*** Begin section ***
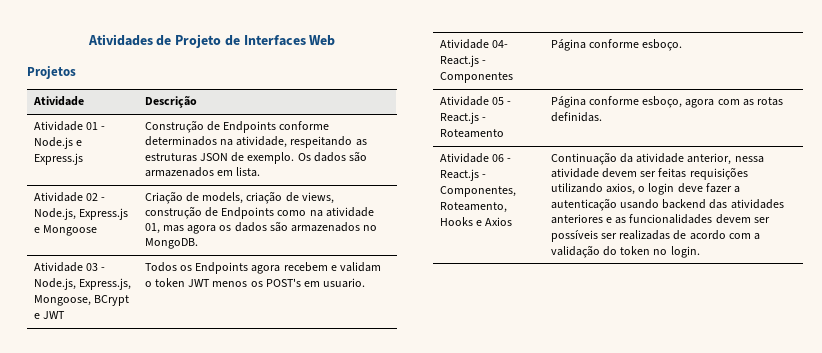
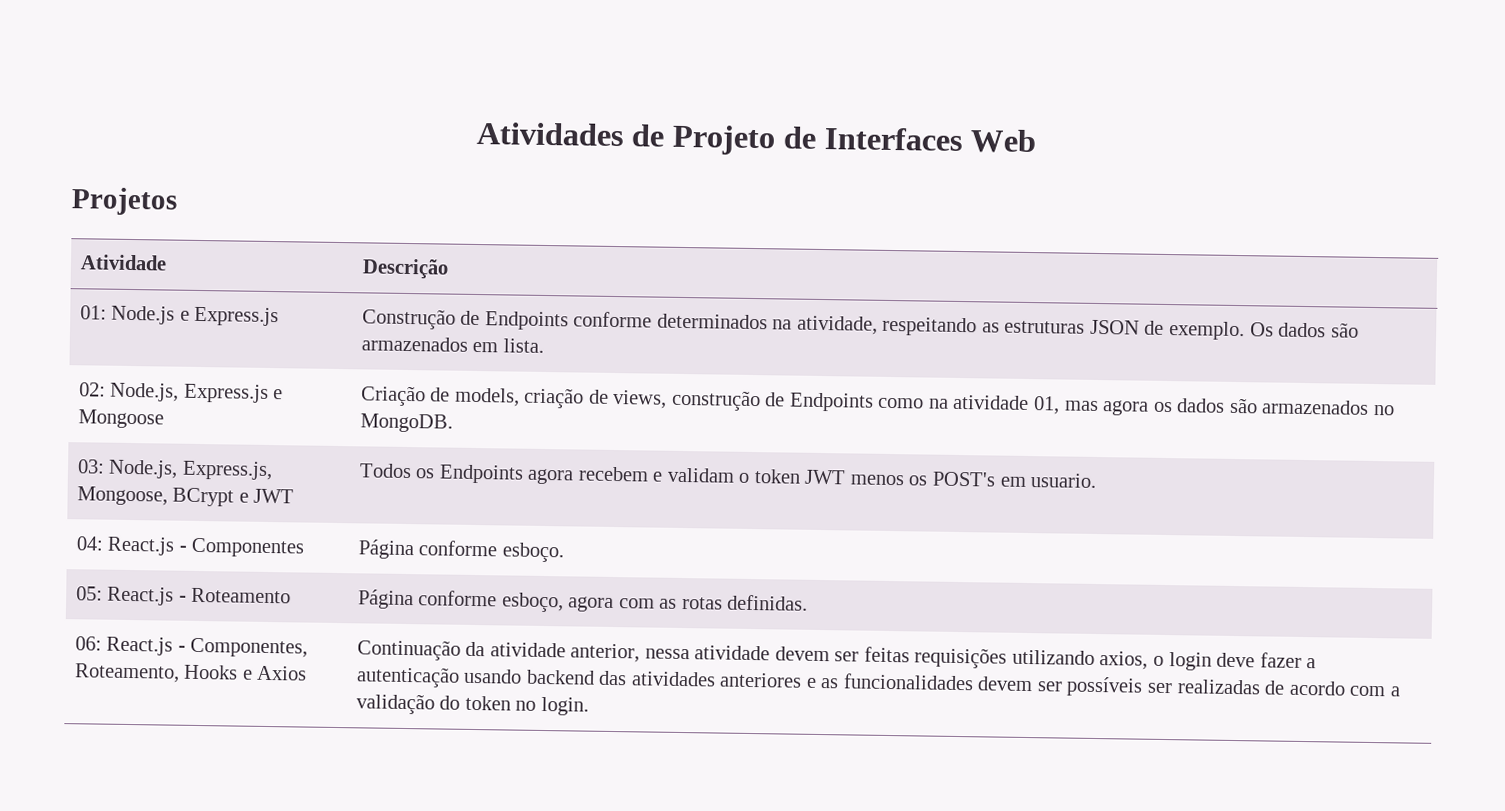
[33,121,106,131] Atividade 01 - -> [79,305,107,320] 01:
[33,192,106,202] Atividade 02 - -> [78,382,106,397] 02:
[33,262,106,272] Atividade 03 - -> [76,459,105,474] 03:
[439,39,508,49] Atividade 04- -> [75,536,104,551] 04:
[439,96,512,106] Atividade 05 - -> [75,586,103,601] 05:
[439,153,512,163] Atividade 06 - -> [74,636,102,651] 06:

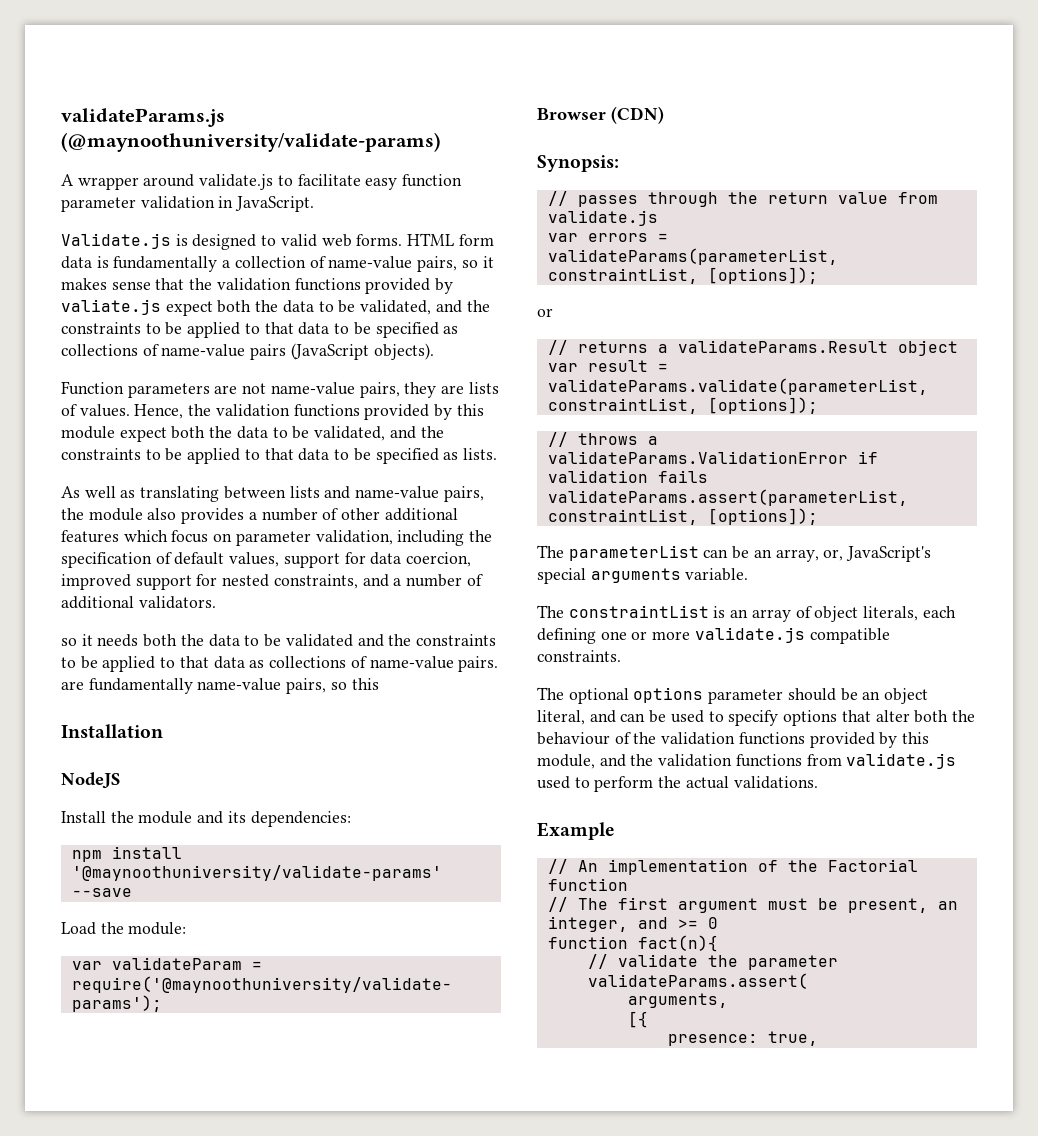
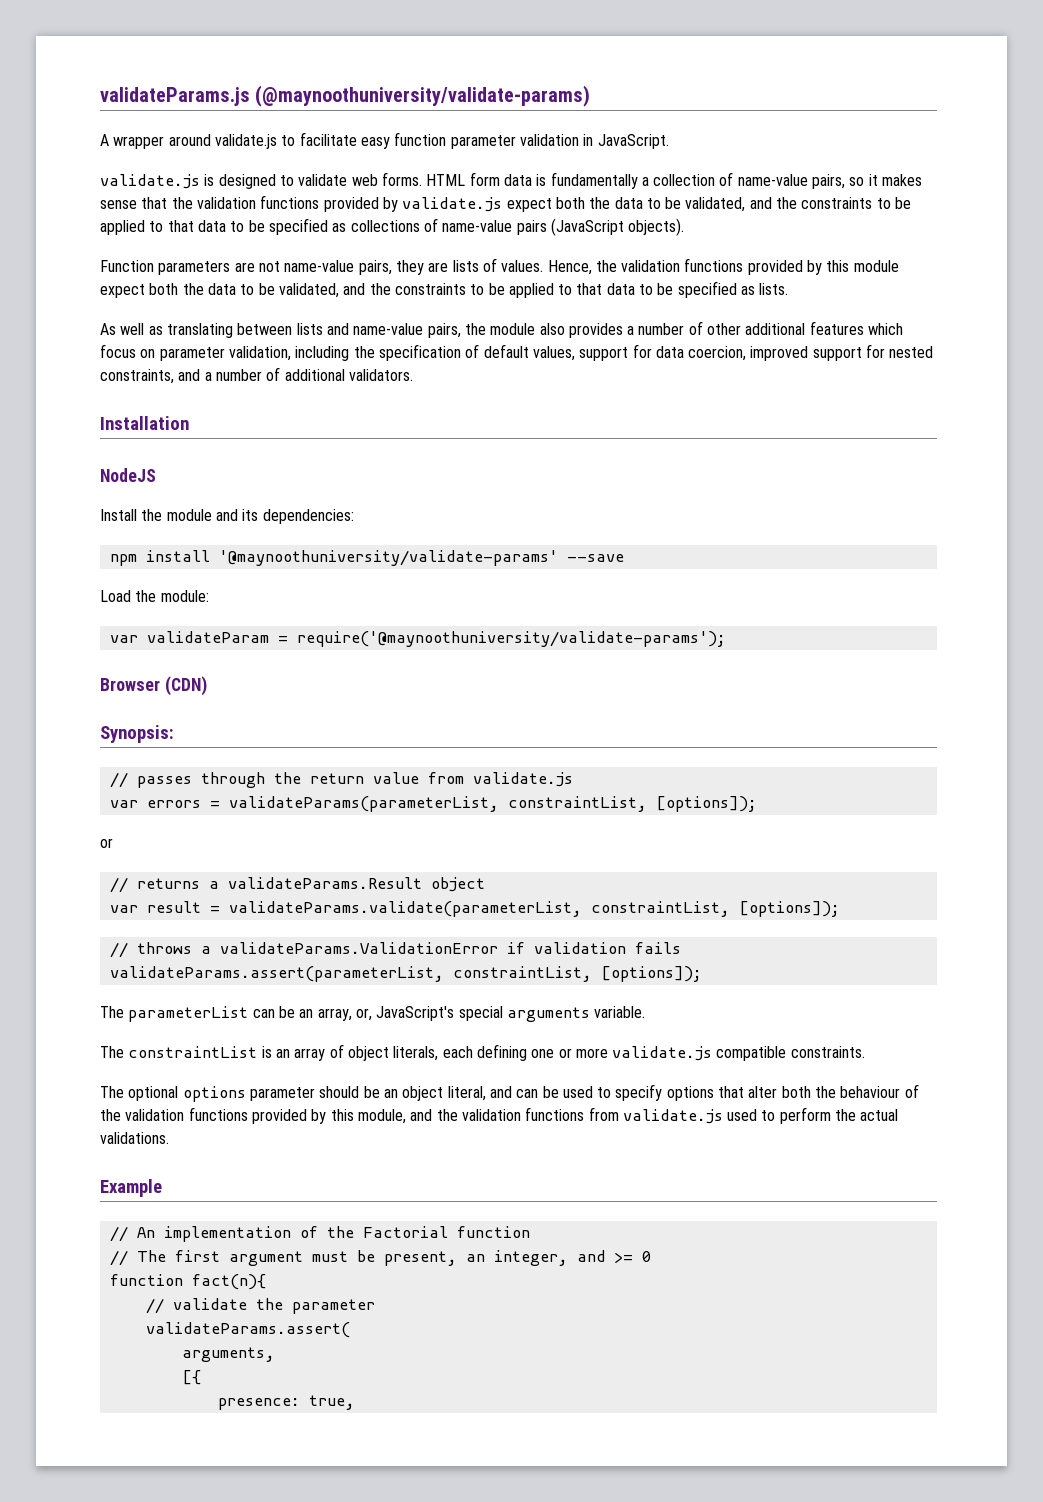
[61,233,171,249] Validate.js -> [100,174,200,189] validate.js
[280,234,317,247] valid -> [298,174,348,186] validate
[61,299,161,315] valiate.js -> [402,197,503,212] validate.js
[61,634,496,647] [61,656,499,672] [61,678,379,694] // so it needs both the data to be validated and the constraints to be applied to that data as collections of name-value pairs. are fundamentally name-value pairs, so this -> (413, 375) none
*** End section ***
Your copy should repeat each entry above exactly but contain no pictures.

- _Written solution_
[33,121,106,131] Atividade 01 - -> [79,305,107,320] 01:
[33,192,106,202] Atividade 02 - -> [78,382,106,397] 02:
[33,262,106,272] Atividade 03 - -> [76,459,105,474] 03:
[439,39,508,49] Atividade 04- -> [75,536,104,551] 04:
[439,96,512,106] Atividade 05 - -> [75,586,103,601] 05:
[439,153,512,163] Atividade 06 - -> [74,636,102,651] 06:

[61,233,171,249] Validate.js -> [100,174,200,189] validate.js
[280,234,317,247] valid -> [298,174,348,186] validate
[61,299,161,315] valiate.js -> [402,197,503,212] validate.js
[61,634,496,647] [61,656,499,672] [61,678,379,694] // so it needs both the data to be validated and the constraints to be applied to that data as collections of name-value pairs. are fundamentally name-value pairs, so this -> (413, 375) none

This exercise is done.